Analysts don't seem worried, however. Red Hat has a consensus buy rating and a high 12-month price target of $81, according to CNN Money, suggesting gains of 14% or more.
Oracle is another stock to watch in 2014. With a portfolio weighting of 9.1%, the database giant was the top holding in the iShares North American Tech-Software ETF, leading Salesforce.com and Adobe, which were tied for second, weighting at 8.34%.
Like Red Hat, Oracle had a dominant year. At around $46, its share are trading at 10-year highs, buoyed by the company's stronger-than-expected fiscal second-quarter earnings beat on Dec. 17. This came after having missed Wall Street's revenue estimates in the three prior quarters. But it wasn't just about one quarterly performance. Investors cheered Oracle's transformation into a cloud power.
The world’s second-largest software company, which has struggled to compete with nimbler rivals including Salesforce.com (CRM) , grew cloud revenue at 45% year over year, reaching $516 million.
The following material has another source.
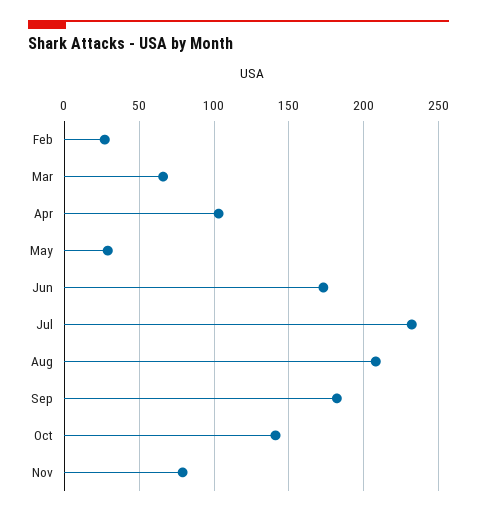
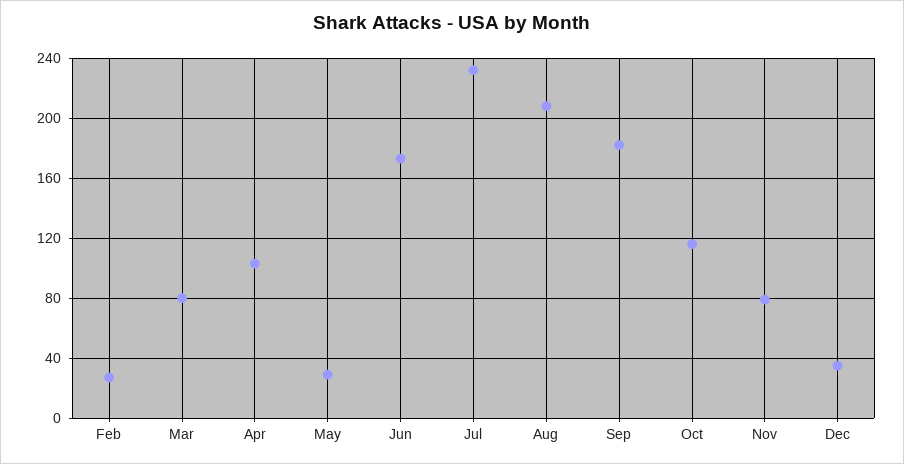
Mar: 65 -> 80
Oct: 140 -> 115
Dec: none -> 35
That, and the fact that software and cloud revenue grew 5% year over year to $7.3 billion, Oracle looks like a force to be reckoned with in 2015 and beyond, especially in cloud-based services.
The only shortcoming is Oracle shares are trading at just 19 times trailing earnings. For some context, that's almost 55 points below Red Hat, which trades a trailing price-to-earnings ratio of around 75. Plus, Oracle's P/E is 9 points lower than the average P/E of software companies in the iShares North American Tech-Software ETF.
On a forward-looking basis, Oracle shares are trading at just 13.5 times estimates of $3.04, compared to the average forward P/E of 17 of the companies in the S&P 500, according to The Wall Street Journal, making Oracle is one of the best bargains on the market.
TheStreet Ratings team rates RED HAT INC as a Buy with a ratings score of B. TheStreet Ratings Team has this to say about their recommendation:
"We rate RED HAT INC (RHT) a BUY. This is driven by multiple strengths, which we believe should have a greater impact than any weaknesses, and should give investors a better performance opportunity than most stocks we cover. The company's strengths can be seen in multiple areas, such as its revenue growth, good cash flow from operations, solid stock price performance, notable return on equity and expanding profit margins. We feel these strengths outweigh the fact that the company has had sub par growth in net income."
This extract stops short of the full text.